Security has become concern for banks that finance commodities since financing controversy
The London Metal Exchange has struck a deal with one of the China’s biggest logistics companies to use its electronic warehouse receipt system, as the 139-year-old bourse looks to capitalise on growing concerns about falsified documents.
In the first phase of the agreement, China Materials Storage and Transportation Development (CMSTD) will list one of its warehouses as an LME Shield facility along the Maritime Silk Road, which runs from China through Southeast Asia.
Seven banks have agreed to support the financing of stocks held at warehouses along the route, with Mercuria, one of the largest commodity traders, set to deposit metal.
The security of warehouse receipts has become a concern for banks that finance commodities since an alleged fraud in China caused hundreds of millions of dollars in losses for big banks.
In the eastern port cites of Qingdao and Penglai, warehouse receipts were allegedly used multiple times as collateral in deals known as sale and repurchase agreements, important financing tools for commodity traders.
That highlighted the shortcomings of systems’ lack of a inecure depositary for receipts and an electronic audit trial. Some Chinese banks approached the LME to ask about using their system in more locations around the world, according to a person familiar with the exchange.

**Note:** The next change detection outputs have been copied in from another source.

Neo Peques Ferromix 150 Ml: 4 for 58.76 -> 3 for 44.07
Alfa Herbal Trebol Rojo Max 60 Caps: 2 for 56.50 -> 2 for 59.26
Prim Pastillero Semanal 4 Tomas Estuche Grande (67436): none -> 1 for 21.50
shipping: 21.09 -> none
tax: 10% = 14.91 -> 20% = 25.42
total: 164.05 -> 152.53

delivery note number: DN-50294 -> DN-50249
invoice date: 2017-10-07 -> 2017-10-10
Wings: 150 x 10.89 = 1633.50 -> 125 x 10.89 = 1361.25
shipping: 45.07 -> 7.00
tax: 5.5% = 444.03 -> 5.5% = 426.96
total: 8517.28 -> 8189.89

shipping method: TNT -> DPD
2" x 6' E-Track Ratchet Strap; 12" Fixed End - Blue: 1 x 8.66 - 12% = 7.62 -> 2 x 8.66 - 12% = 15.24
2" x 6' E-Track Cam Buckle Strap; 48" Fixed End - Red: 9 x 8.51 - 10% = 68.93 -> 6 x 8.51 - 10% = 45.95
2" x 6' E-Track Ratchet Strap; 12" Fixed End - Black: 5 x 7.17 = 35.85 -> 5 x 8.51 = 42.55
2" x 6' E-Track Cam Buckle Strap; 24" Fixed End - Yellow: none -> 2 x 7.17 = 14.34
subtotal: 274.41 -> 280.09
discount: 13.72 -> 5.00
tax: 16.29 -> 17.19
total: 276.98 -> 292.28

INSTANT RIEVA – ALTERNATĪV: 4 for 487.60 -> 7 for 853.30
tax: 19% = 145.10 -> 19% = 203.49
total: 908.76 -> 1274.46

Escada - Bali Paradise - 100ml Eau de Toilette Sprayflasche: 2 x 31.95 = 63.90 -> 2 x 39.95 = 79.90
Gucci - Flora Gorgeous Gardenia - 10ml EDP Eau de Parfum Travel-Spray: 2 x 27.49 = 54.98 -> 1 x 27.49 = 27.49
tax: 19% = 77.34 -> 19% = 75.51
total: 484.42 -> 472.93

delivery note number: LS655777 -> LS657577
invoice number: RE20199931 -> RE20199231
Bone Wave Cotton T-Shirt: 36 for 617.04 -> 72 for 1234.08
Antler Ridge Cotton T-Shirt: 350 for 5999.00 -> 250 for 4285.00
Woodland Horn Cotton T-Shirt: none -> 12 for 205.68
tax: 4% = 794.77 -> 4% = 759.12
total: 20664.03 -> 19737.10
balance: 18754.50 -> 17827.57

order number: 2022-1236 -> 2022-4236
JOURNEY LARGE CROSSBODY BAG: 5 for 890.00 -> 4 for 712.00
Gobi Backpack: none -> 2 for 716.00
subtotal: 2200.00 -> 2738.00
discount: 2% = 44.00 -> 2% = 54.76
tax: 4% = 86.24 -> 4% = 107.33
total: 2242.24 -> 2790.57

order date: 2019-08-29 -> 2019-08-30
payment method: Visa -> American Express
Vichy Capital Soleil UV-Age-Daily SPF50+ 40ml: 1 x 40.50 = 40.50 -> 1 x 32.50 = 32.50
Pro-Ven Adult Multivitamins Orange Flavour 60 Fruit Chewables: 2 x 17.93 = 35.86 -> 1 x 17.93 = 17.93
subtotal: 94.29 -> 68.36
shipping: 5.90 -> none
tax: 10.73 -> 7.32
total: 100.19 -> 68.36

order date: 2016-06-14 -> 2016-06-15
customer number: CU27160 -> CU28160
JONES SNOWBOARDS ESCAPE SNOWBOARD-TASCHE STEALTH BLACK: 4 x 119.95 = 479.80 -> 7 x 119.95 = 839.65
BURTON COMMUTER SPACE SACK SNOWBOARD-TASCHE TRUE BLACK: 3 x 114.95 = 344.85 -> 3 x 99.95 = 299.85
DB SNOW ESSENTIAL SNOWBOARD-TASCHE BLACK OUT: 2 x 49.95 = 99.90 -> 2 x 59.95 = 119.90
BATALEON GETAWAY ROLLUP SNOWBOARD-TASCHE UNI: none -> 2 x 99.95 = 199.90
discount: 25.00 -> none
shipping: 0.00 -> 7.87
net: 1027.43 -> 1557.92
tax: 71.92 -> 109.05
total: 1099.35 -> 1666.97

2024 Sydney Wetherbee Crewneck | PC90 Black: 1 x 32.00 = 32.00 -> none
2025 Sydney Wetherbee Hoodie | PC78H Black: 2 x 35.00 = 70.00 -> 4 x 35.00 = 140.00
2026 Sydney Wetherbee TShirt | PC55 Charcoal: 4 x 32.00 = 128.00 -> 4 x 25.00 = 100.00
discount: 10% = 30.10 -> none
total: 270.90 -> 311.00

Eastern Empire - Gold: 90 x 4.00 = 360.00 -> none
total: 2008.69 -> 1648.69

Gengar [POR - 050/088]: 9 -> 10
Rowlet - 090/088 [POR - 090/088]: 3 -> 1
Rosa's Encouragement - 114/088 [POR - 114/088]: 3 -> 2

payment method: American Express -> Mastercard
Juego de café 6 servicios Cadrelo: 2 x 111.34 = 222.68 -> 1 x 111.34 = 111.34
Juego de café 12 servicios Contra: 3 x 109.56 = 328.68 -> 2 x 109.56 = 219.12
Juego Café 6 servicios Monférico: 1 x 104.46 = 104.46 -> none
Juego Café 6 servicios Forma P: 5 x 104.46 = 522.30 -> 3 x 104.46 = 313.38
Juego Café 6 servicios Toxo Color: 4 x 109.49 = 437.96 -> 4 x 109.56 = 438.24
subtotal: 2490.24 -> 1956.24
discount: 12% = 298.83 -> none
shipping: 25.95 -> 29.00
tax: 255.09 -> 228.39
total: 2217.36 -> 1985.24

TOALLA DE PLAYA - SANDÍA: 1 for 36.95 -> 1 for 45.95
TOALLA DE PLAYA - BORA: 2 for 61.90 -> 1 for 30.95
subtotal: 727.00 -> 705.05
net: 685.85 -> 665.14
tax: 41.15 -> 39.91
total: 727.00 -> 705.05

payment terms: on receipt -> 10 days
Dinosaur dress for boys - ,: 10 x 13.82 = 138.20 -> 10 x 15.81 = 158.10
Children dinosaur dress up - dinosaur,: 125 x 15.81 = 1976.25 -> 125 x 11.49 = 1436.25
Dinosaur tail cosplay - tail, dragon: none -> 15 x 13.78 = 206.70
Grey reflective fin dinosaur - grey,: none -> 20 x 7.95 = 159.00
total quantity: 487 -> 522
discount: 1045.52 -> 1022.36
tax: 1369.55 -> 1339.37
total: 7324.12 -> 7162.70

Han Tielin, CMSTD chairman, said the use of LME Shield would provide “great confidence to the metals community, especially to financing banks in light of recent metals financing frauds”.
CMSTD has been charged by Beijing with building a network of commodity warehouses outside the country.
To spearhead its international expansion drive, the state-controlled group bought this year a majority stake in Henry Bath, the 221-year-old metals warehousing business own by Mercuria.
The “One Belt, One Road” policy, launched by Xi Jinping, Chinese president, aims to boost investment and trade along a land route linking central Asia, Russia and Europe. A sea route is expected to go through Southeast Asia and the Indian ocean.
Analysts say the policy could spur demand for metals and commodities in countries along the route as China steps up investment projects. It could also boost exports of metals and materials from producers in China that are struggling with excess capacity.
Last year the LME and a group of Chinese banks agreed goals to support the initiative. These included: price convergence between Chinese and global markets, the use of LME-approved warehousing systems on established trade routes and assisting the internationalisation of the renminbi.
The LME, which is owned by Hong Kong Exchanges and Clearing, is looking for ways to license its system of receipts, or warrants as they are more commonly known, to companies operating warehouses outside its network.
In the case of some metals such as aluminium, “off warrant” storage dwarfs the number of tonnes held in LME-licensed warehouses. Greater use of the LME’s system could make these stocks more transparent.
A test would be whether banks accept Shield receipts as collateral for short-term loans, said traders.